Везению такого рода я завидую угрюмо и нескрываемо. По-другому улыбается фортуна что-то услыхать и повстречать – увидеть ровно там, где мог бы оказаться я? Или не мог – но всё равно я ощущаю зависть.

Замечательный артист Женя Терлецкий был когда-то режиссёром (главным!) в Магнитогорском кукольном театре, Ехал в поезде он как-то, вышел в тамбур покурить, а там уже сидел на корточках, вольготно к стенке привалясь, тоже куря, некий спокойный человек. Я после лагеря таких любителей сидеть на корточках распознаю настолько, что готов частично изложить их биографию. А Женя закурил, о чём-то зимнем думая (декабрь на дворе стоял), и человек его спросил участливо:

– Чего так загрустил, земляк, или не клеится чего?

– Да в Сочи ездили мы на гастроли, плохо вышло, – с машинальной вежливостью ответил Женя.
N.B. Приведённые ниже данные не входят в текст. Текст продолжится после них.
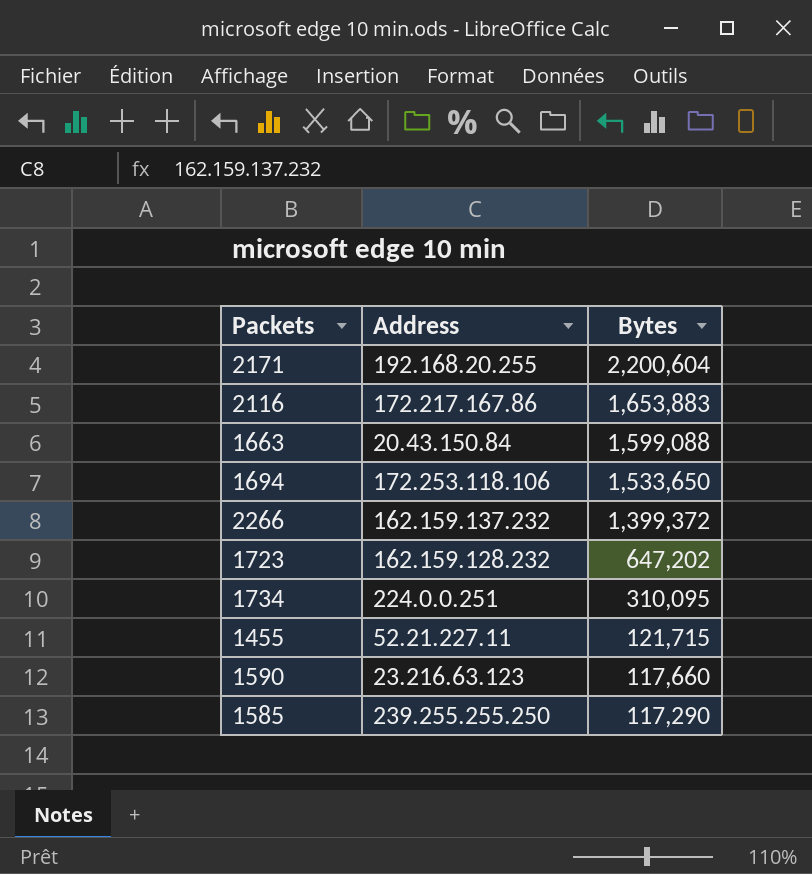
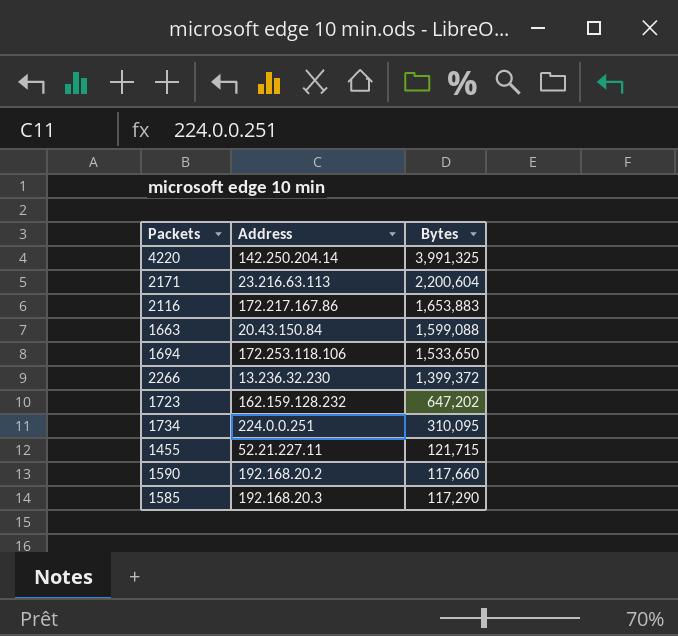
row 4220: none -> 142.250.204.14 | 3,991,325
2171 | Address: 192.168.20.255 -> 23.216.63.113
2266 | Address: 162.159.137.232 -> 13.236.32.230
1590 | Address: 23.216.63.123 -> 192.168.20.2
1585 | Address: 239.255.255.250 -> 192.168.20.3

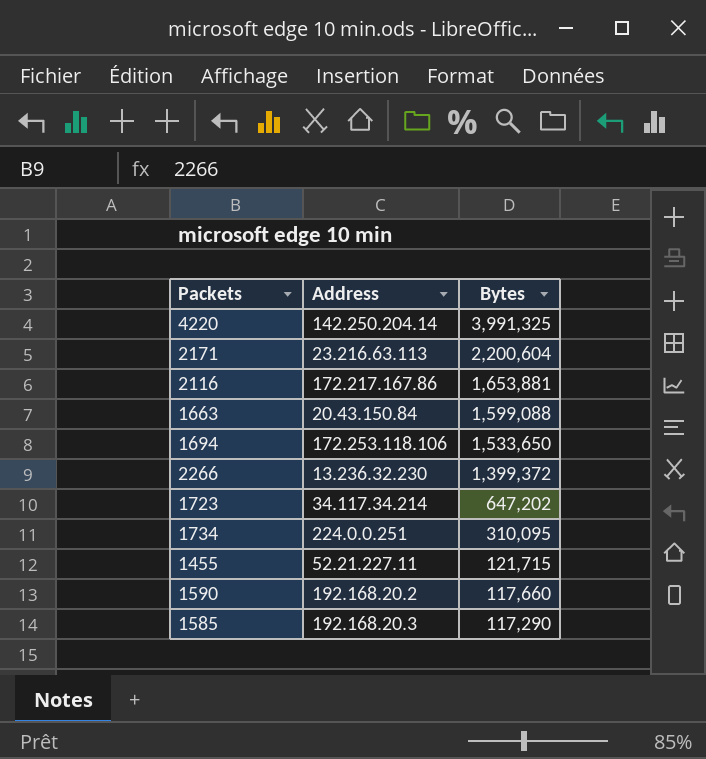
2116 | Bytes: 1,653,883 -> 1,653,881
1723 | Address: 162.159.128.232 -> 34.117.34.214

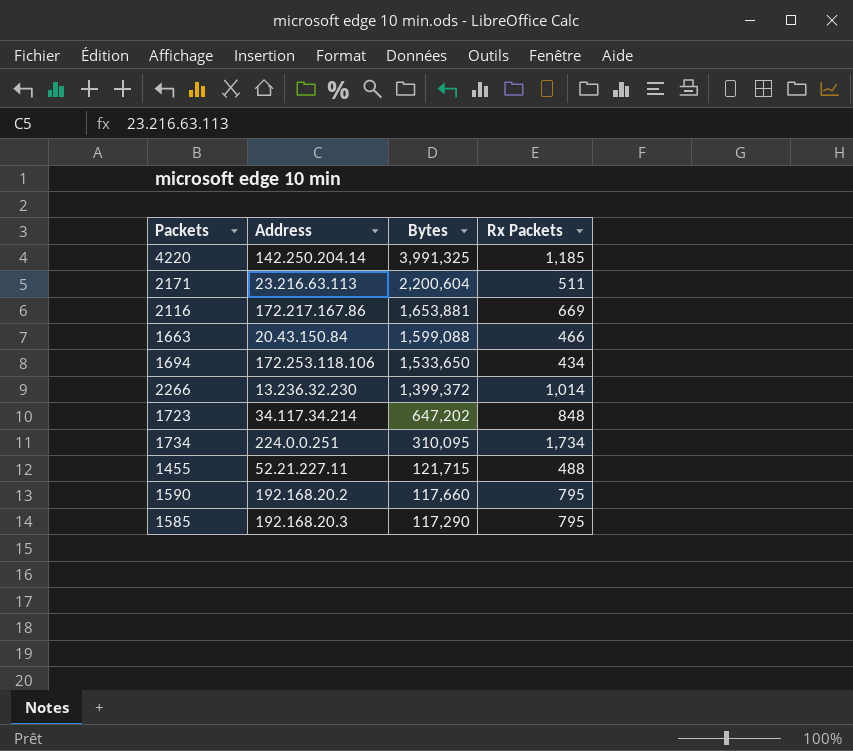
column Rx Packets | position: none -> 4

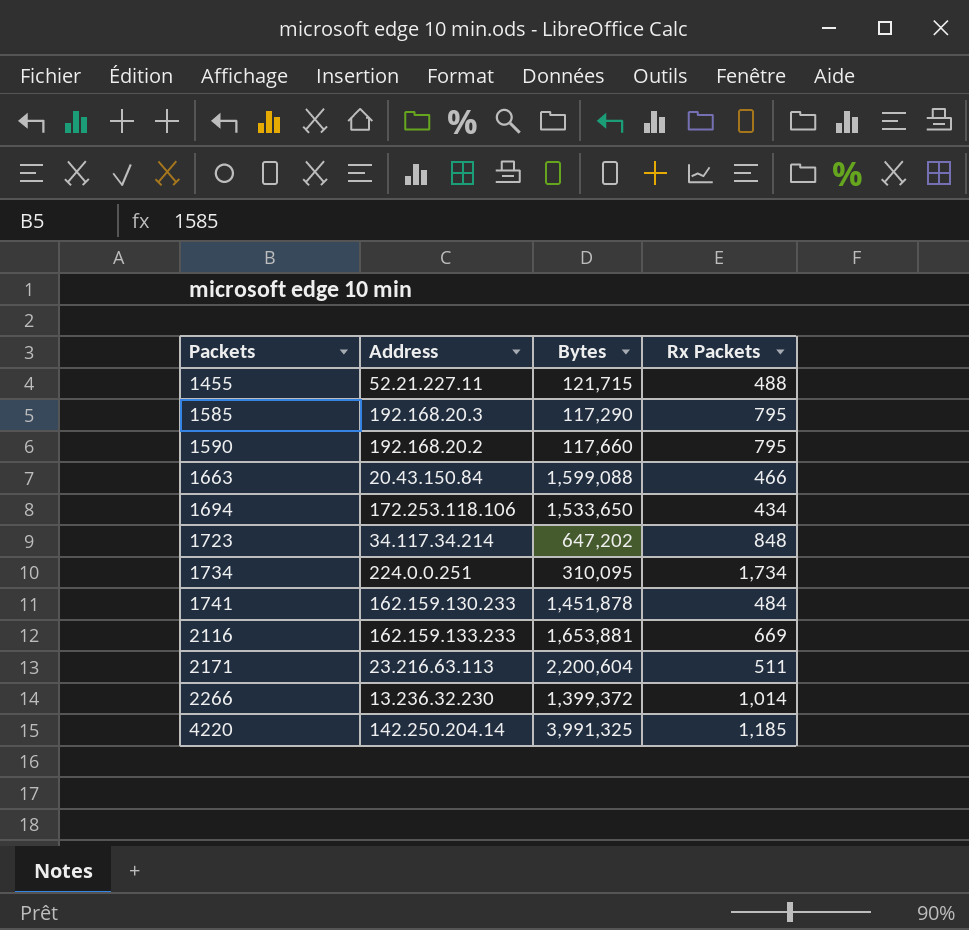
row order: Bytes descending -> Packets ascending
row 1741: none -> 162.159.130.233 | 1,451,878 | 484
2116 | Address: 172.217.167.86 -> 162.159.133.233

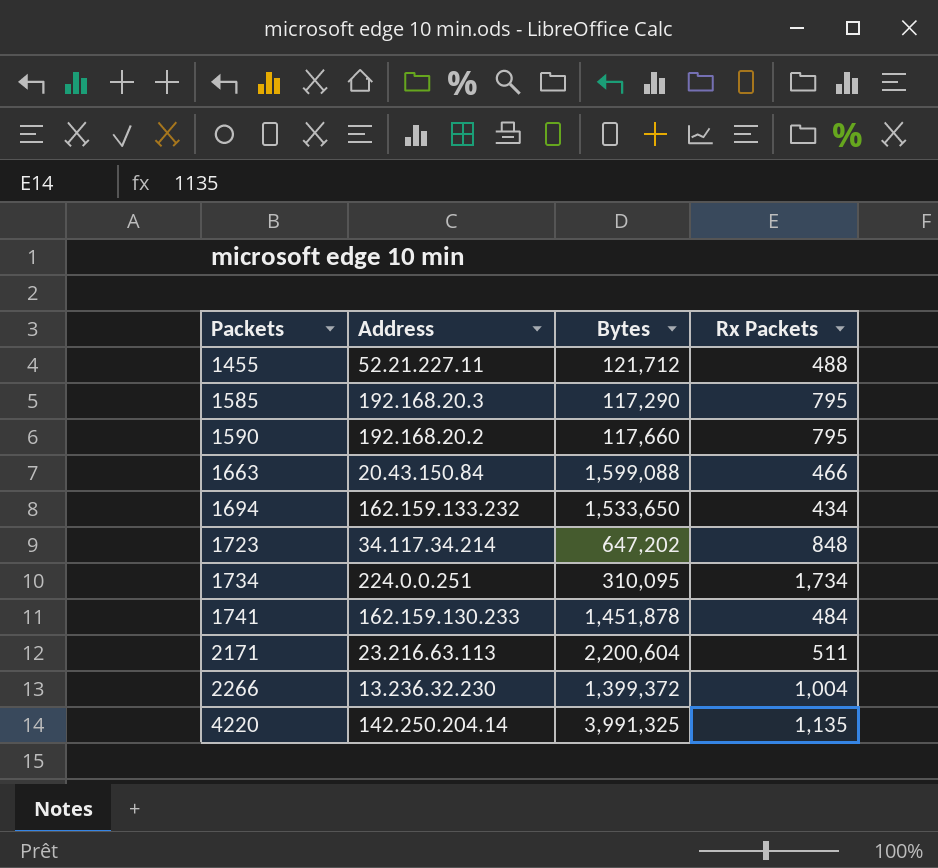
row 2116: 162.159.133.233 | 1,653,881 | 669 -> none
1455 | Bytes: 121,715 -> 121,712
1694 | Address: 172.253.118.106 -> 162.159.133.232
2266 | Rx Packets: 1,014 -> 1,004
4220 | Rx Packets: 1,185 -> 1,135

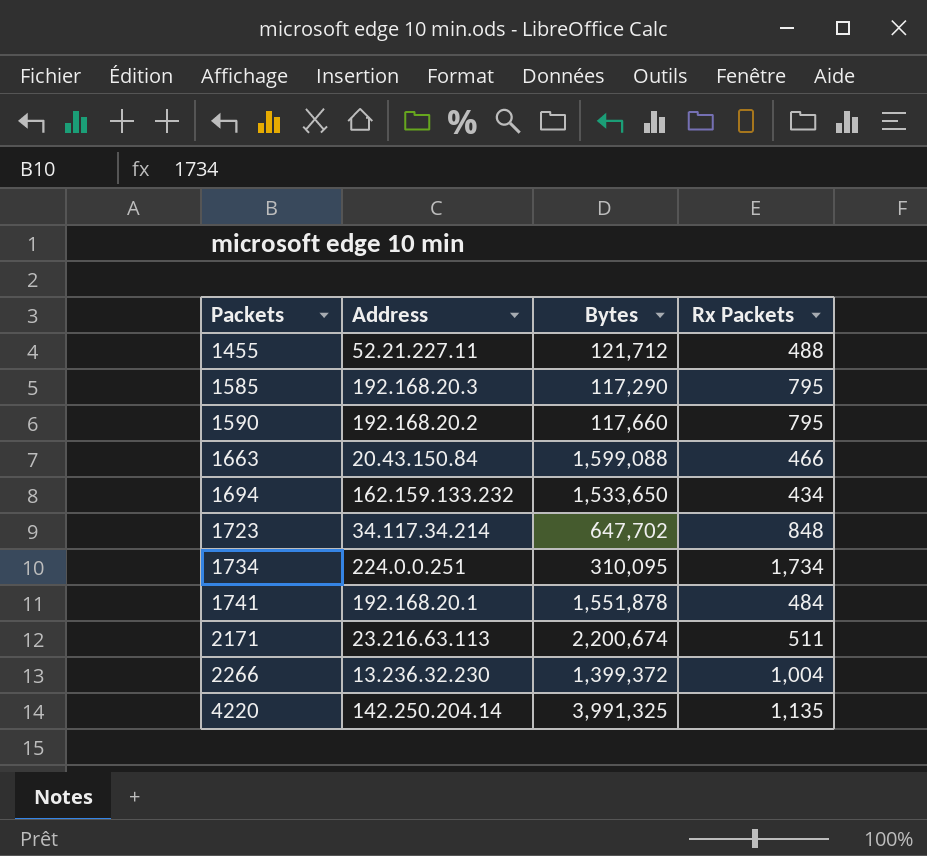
1723 | Bytes: 647,202 -> 647,702
1741 | Address: 162.159.130.233 -> 192.168.20.1
1741 | Bytes: 1,451,878 -> 1,551,878
2171 | Bytes: 2,200,604 -> 2,200,674

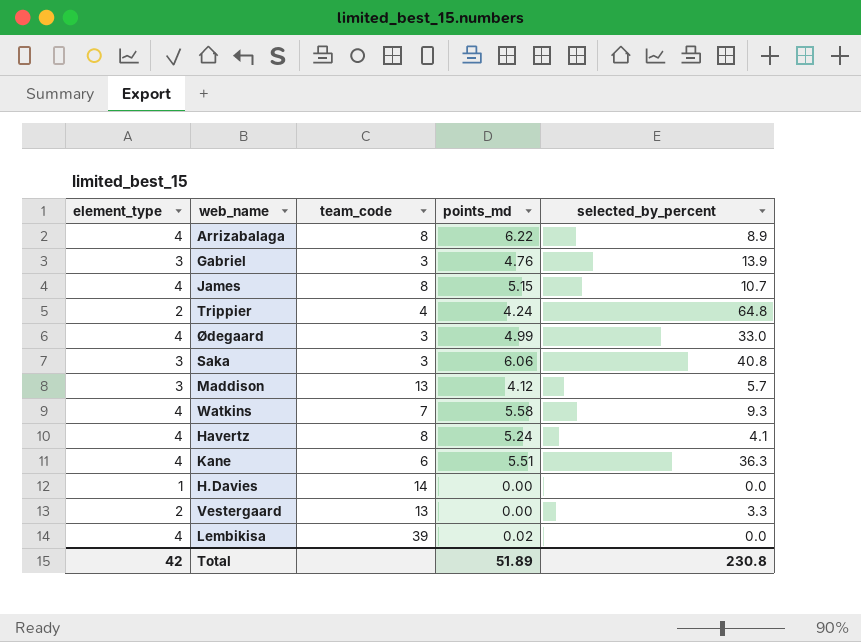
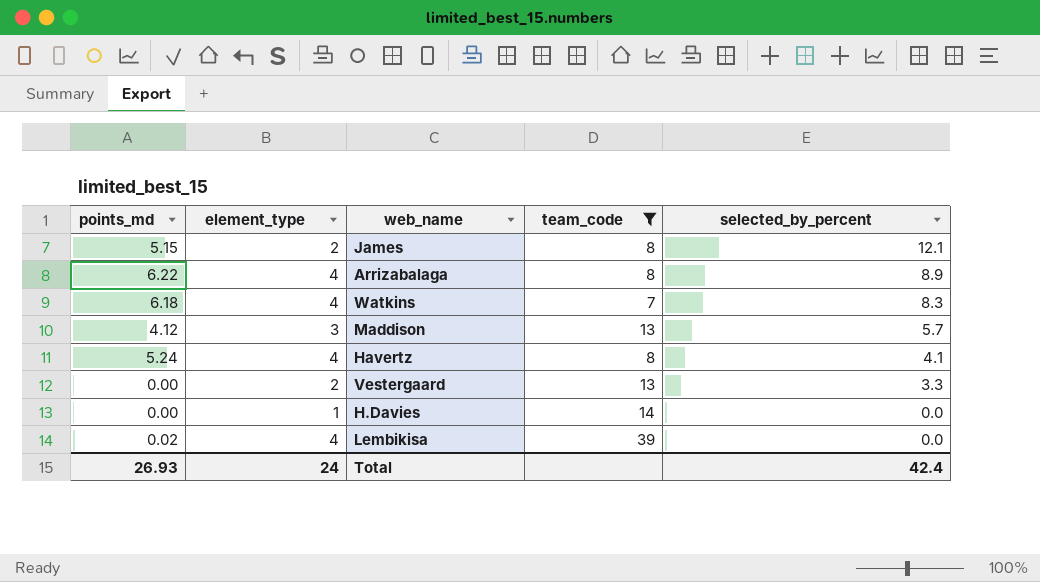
filter: none -> team_code >= 7
row order: none -> selected_by_percent descending
column points_md | position: 4 -> 1
James | element_type: 4 -> 2
James | selected_by_percent: 10.7 -> 12.1
Watkins | points_md: 5.58 -> 6.18
Watkins | selected_by_percent: 9.3 -> 8.3
Total | points_md: 51.89 -> 26.93
Total | element_type: 42 -> 24
Total | selected_by_percent: 230.8 -> 42.4

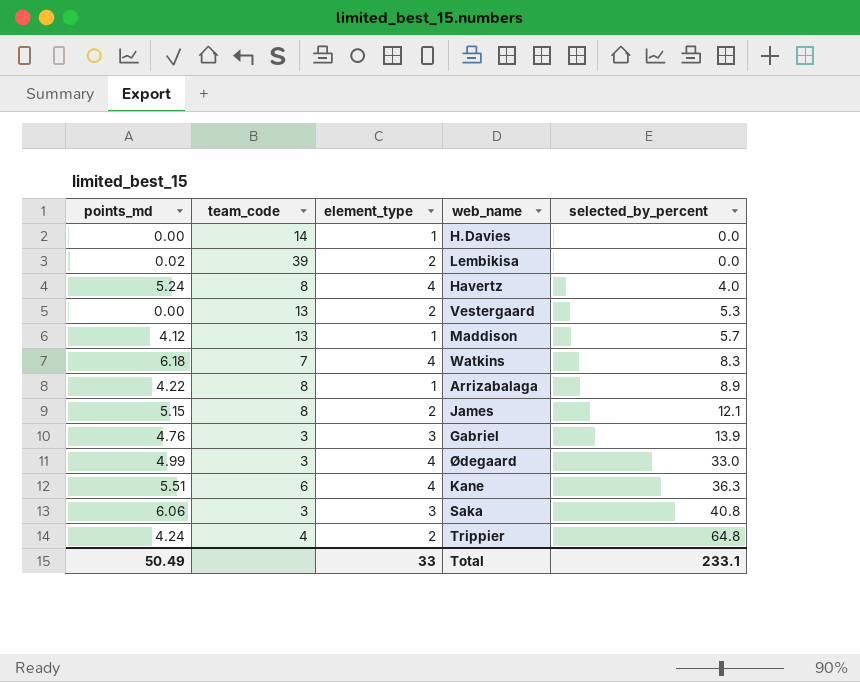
filter: team_code >= 7 -> none
row order: selected_by_percent descending -> selected_by_percent ascending
column team_code | position: 4 -> 2
Lembikisa | element_type: 4 -> 2
Havertz | selected_by_percent: 4.1 -> 4.0
Vestergaard | selected_by_percent: 3.3 -> 5.3
Maddison | element_type: 3 -> 1
Arrizabalaga | points_md: 6.22 -> 4.22
Arrizabalaga | element_type: 4 -> 1
Total | points_md: 26.93 -> 50.49
Total | element_type: 24 -> 33
Total | selected_by_percent: 42.4 -> 233.1

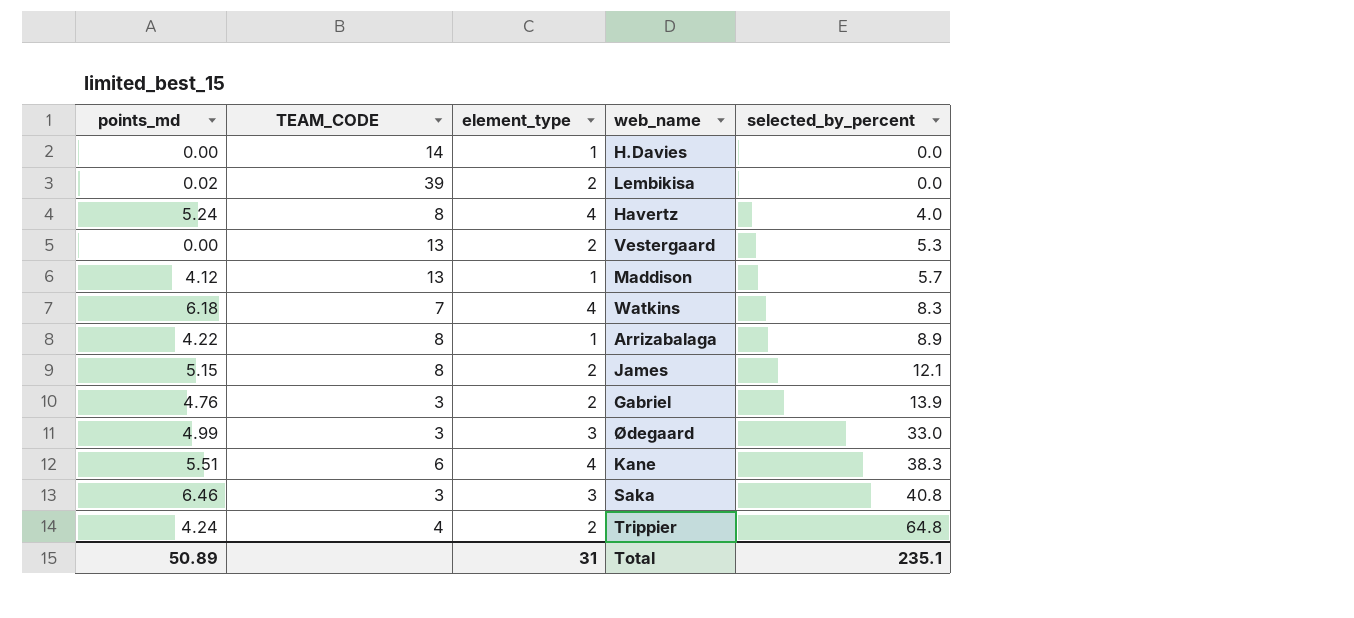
column name: team_code -> TEAM_CODE
Gabriel | element_type: 3 -> 2
Ødegaard | element_type: 4 -> 3
Kane | selected_by_percent: 36.3 -> 38.3
Saka | points_md: 6.06 -> 6.46
Total | points_md: 50.49 -> 50.89
Total | element_type: 33 -> 31
Total | selected_by_percent: 233.1 -> 235.1

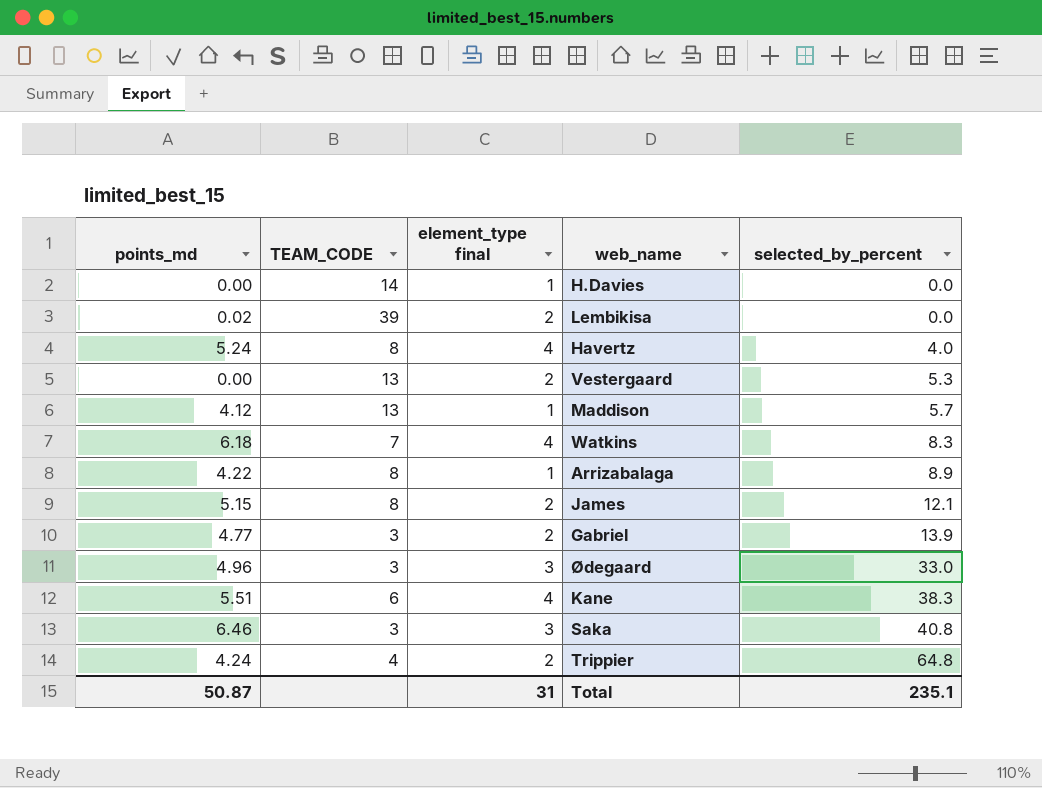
column name: element_type -> element_type final
Gabriel | points_md: 4.76 -> 4.77
Ødegaard | points_md: 4.99 -> 4.96
Total | points_md: 50.89 -> 50.87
А человек вдруг густо и со смаком засмеялся:

– Кто ж ездит в Сочи на гастроли в декабре?! – сказал он снисходительно и с полным пониманием проблемы.

Именно Жене позвонила на днях женщина и, нескрываемо волнуясь, сказала:

– Вы артист Терлецкий и вы много лет работали в театре?

– Да, – ответил Женя, – это я.

– Вы только не будете надо мной смеяться, ладно?

– Избави Бог, – ответил Женя.

– Понимаете,– женщина продолжала нервничать,– вы ведь много лет работали в театре, вы не будете надо мной смеяться. Дело в том, что у меня есть собака, она эрдель-терьер, ей предстоит ехать на международную выставку, вы много лет работали в театре, вы не должны надо мной смеяться.

– Я вас слушаю,– проникновенно ответил Женя. – И что?

– А у неё, – сказала женщина печально, – только не смейтесь надо мной, но у неё вдруг облысела жопка. Вы не знаете, какой берётся клей, чтобы приклеить ей волосики?

Людям везёт, и это всё, что я могу сказать. Я не работал много лет в театре, и ко мне с таким не обратятся, только ведь от этого здравого соображения ничуть не меньше хочется, чтоб так прекрасно кто-нибудь однажды позвонил. Я не придуриваюсь, это говоря, я понимаю, что завидуют повсюду и везде вещам существенным и крупным: денежной удаче, шумному успеху, суперсовременной дорогой ненужности, даче в горах или обильно плодящемуся стаду. Только ведь такой горячий пламень гложет изнутри завистников, мешая жить и сна лишая, что скорее следует их пожалеть, нежели судить за их же собственную дикую душевную изжогу.

Можно завидовать дальним поездкам и интересным знакомствам, удачным фразам и хорошему настроению, лёгкой походке и звонкам приятельниц. Такое в самом деле – как бы с неба, и печаль, что это не с тобой, понятна и неизлечима.

А ведь завидуют несчастные иные – даже чужой энергии. И более того они её порой пытаются впитать, вертясь неподалёку от человека. Я таких вампиров наблюдал и даже замечал их сладострастие: они общаются, они блаженствуют от исходящих волн чужой энергии (вкупе со знанием порой) и впитывают, впитывают, впитывают. Забавно, что носителю энергии от этого ничуть не хуже, ибо людям льстит внимание, оно лишь возбуждает их и стимулирует отдачу. Я этому виду вампиров даже некогда название нашёл: фальшивоминетчики. И мне их тоже очень жалко.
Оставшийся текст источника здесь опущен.